Have a good time, :Cool: 
Tom

----------


## terzinator

Keep us posted on the build. I've already got one of these on my Christmas list for next year!

----------


## Tom Sailor

Had a little time today...
What I did first was cutting a dummy of an old leftover piece of glued wood for testing every step I'll do with the Mandola

This is after shaping the edge and sanding:

Had a little problem over here:

the guidance of the milling machine glided into the drill hole for the output connector and I had to sand a bit more to get out the nook...
I sanded the shaped edge 120 and 180 grit (Tom Morici did so with the whole body), then all 280 and 320 grit. Tomorrow I'll do the neck. Next will be two times wetting the body, letting it dry (causes raising of the fine shavings) and sanding with 400 grit to get ready for staining.

I also prepared plywood and veneer for gluing. A friend of mine is carpenter and he will glue the veneer with special veneer glue which is available in 10 kg packs only. 
Normal glue would bleed through and discolour. I sanded the plywood 0.5 mm therefore to prevent buckling and masked the veneer at its edges as you can see:

More to come soon,
Tom Sailor

----------


## Tom Sailor

Just an update - yesterday I finished the sanding of body, neck & scratchboard plates in the way I described above.

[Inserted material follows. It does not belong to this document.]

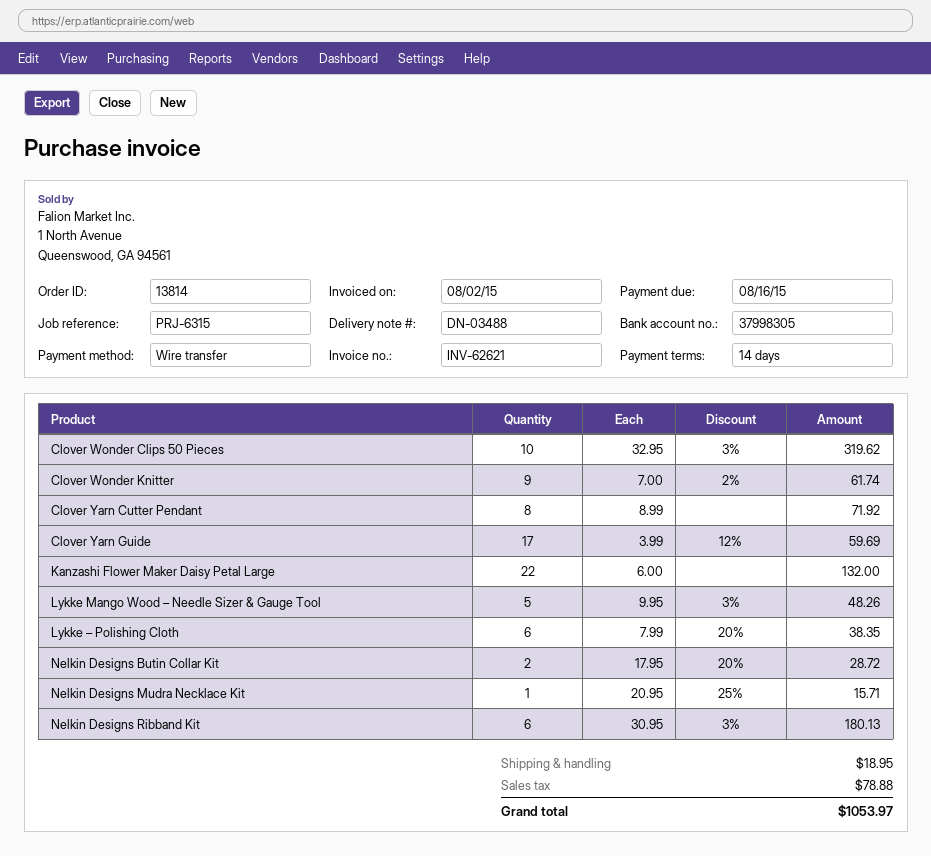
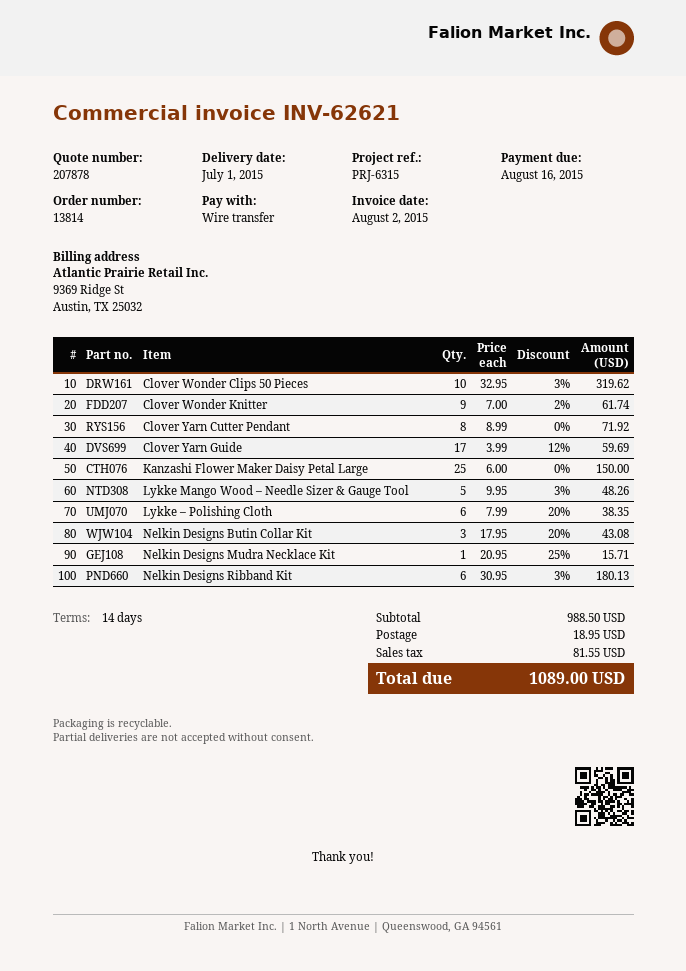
Kanzashi Flower Maker Daisy Petal Large: 22 x 6.00 = 132.00 -> 25 x 6.00 = 150.00
Nelkin Designs Butin Collar Kit: 2 x 17.95 - 20% = 28.72 -> 3 x 17.95 - 20% = 43.08
tax: 78.88 -> 81.55
total: 1053.97 -> 1089.00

My friend had to glue another veneer on the backside of the plywood to prevent bending. The plates look really nice now... I also prepared the stain - four colours: blue, red, yellow, black :-) staining is a kind of subtractive colour mixing so I picked up some CMYK Codes of our picture's colour (above) and I will try to find out the right mix today  :Cool:  I even obtained some injections therefore so I'll have an exact measure of the fluids...

more tomorrow,
Tom

----------


## Tom Sailor

Hi @ all readers,
I spent monday afternoon with staining experiments...

not that easy to find the right colour, though... I tested about 20 mixes of red, blue and yellow stain and I didn't match the exact one, but I finally found two good ones I will have to decide between.
Additional I tested the way of pre-staining the wood as I read about in some German staining advices in the internet. People recommended to give the wood a light black stain first and either to wash it out or to sand the wood afterwards to enliven the measure of the wood. The result of the washing-out technique didn't really convince me. Possibly the stain I used was too light. I will have to retry it. At the right side of the upper woodpiece on the pic I sanded after a light black pre-staining, in the middle I used heavy black stain and sanded afterwards and the result is really interesting:

Maybe I will use this technique for the body and the neck of the Mandola, means I will stain a rough sunburst effect before colour-staining. But I am still not sure how to prestain the veneer :Confused: . Does anyone have some experience with stuff like that? Any advice for me?
thanks @ all for reading,
Tom

----------


## Soundfarmer Pete

I wouldn`t like to risk staining the veneer until you`ve laminated it....those highly decorative veneers can go a horrible shape if touched by moisture.
Good idea to do those colour tests...might be worth brushing some clear lacquer over so you get a better idea of the final result.
Cheers,
Pete.

----------


## Tom Sailor

> I wouldn`t like to risk staining the veneer until you`ve laminated it....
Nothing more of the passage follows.